A double-blind randomized placebo-controlled study on the analgesic properties of amiloride in exercise-induced skeletal muscle pain

To determine if the drug Amiloride will reduce exercise related muscle pain and improve exercise tolerance in healthy volunteers.

In each visit, you will be asked to perform foot exercise with, and without a blood pressure cuff inflated on your leg. You will also be asked to take pills prior to visit 2 and 3. One of these pills will be a drug called amiloride (10mg), which was traditionally used to lower blood pressure. The other pill will be a placebo (no active medication).
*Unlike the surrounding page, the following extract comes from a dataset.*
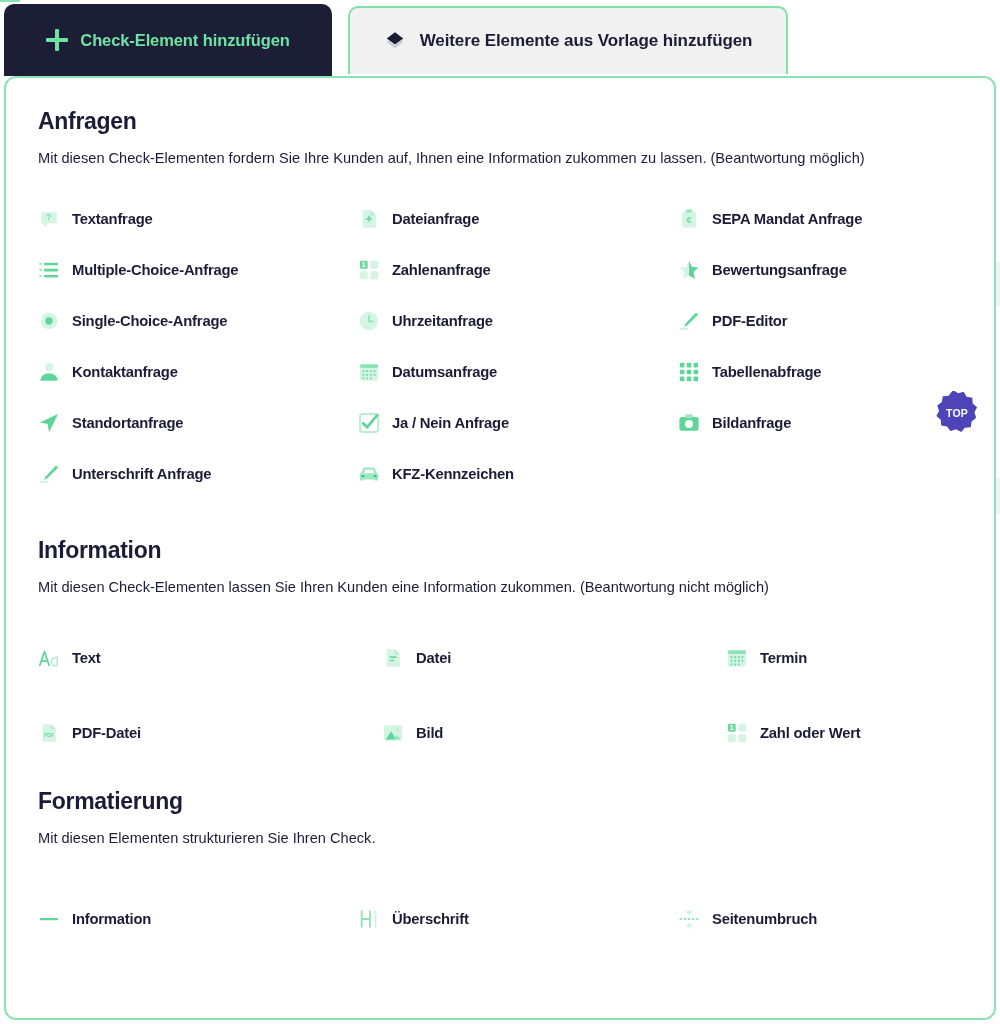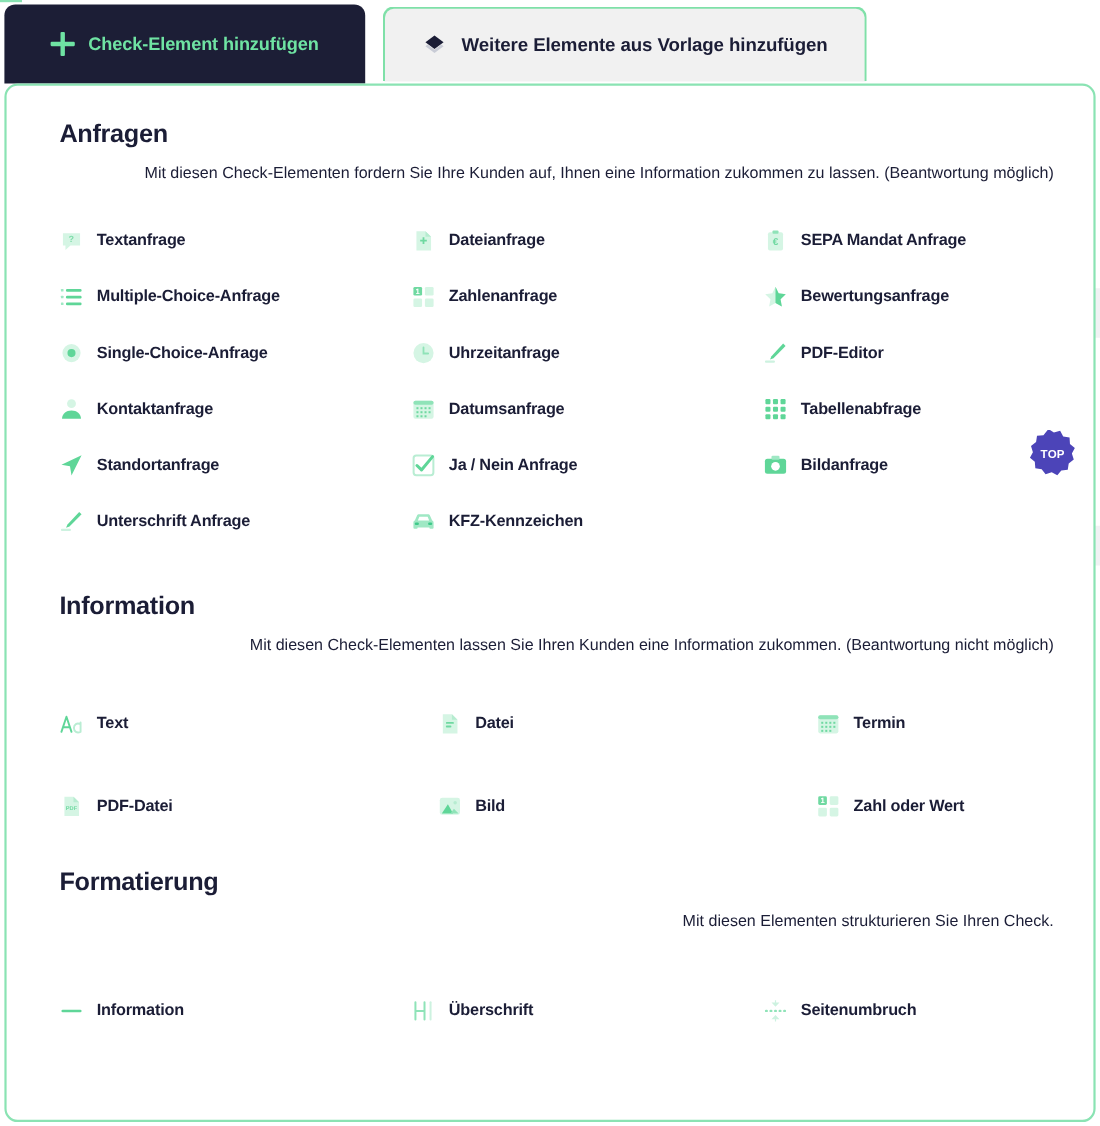"Anfragen" .panel-inner { padding: 30px 36px 0 48px -> 30px 36px 0 32px }
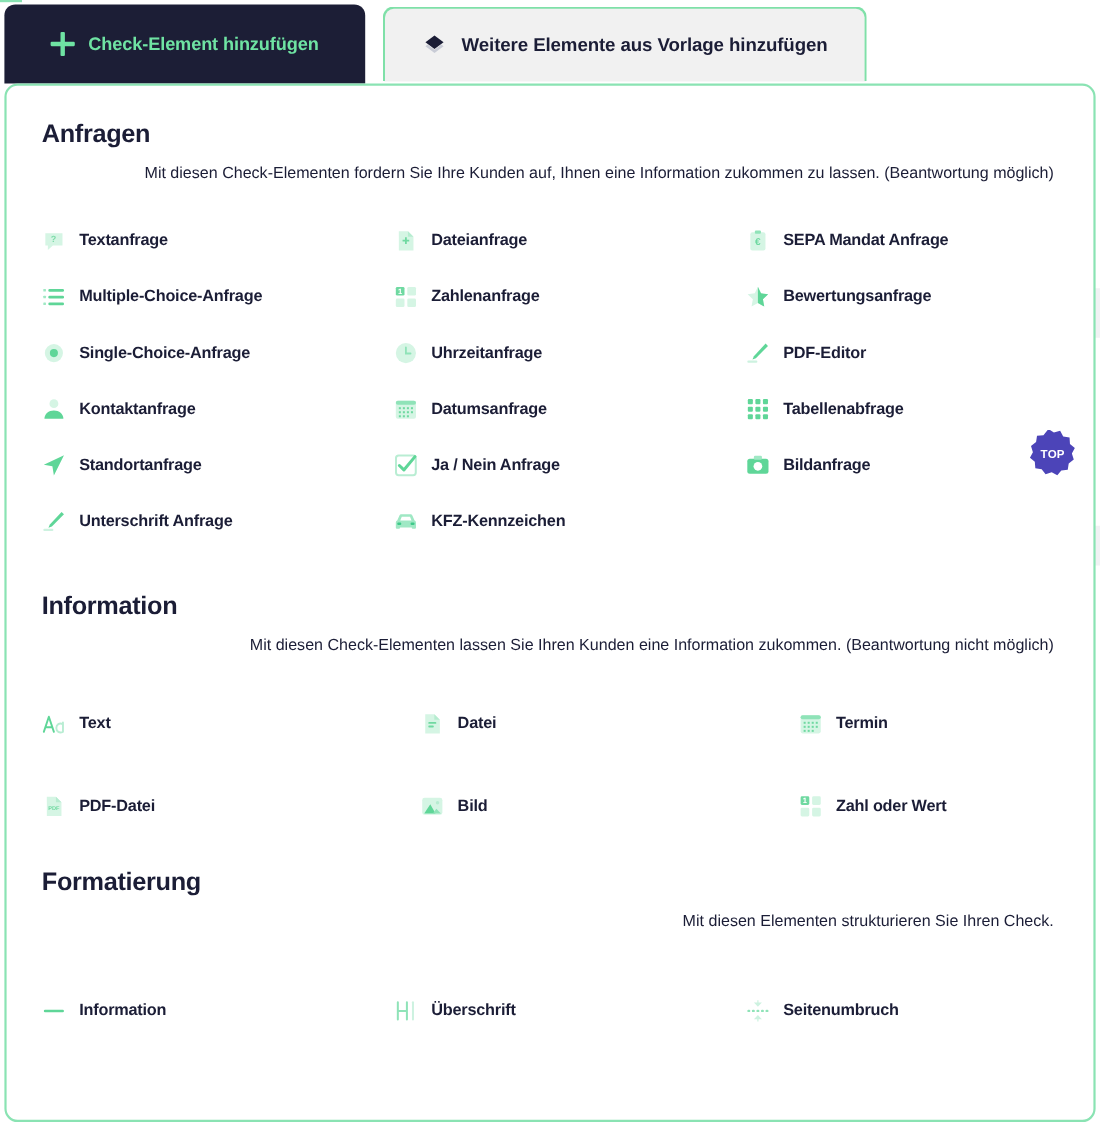"Mit diesen Check-Elementen fordern Sie" .sec-desc { text-align: right -> none }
During each visit, we will collect the following measurements: • We will collect a nerve recording from the leg not performing exercise, which will require a small needle-like electrode to be inserted behind your knee, just under the skin (a procedure called microneurography). • We will collect blood pressure from cuffs placed on your finger and upper arm. • We will collect blood lactate by sticking your finger with a small pin-prick (similar to taking a blood sugar measurement). • We will place to light-sensing device over the skin of your leg(s) to measure the oxygen level in your muscle. • We will hold a doppler ultrasound probe over your hip/leg region to measure blood flow. • We will use sticky-gel electrodes to measure heart rate and muscle activity.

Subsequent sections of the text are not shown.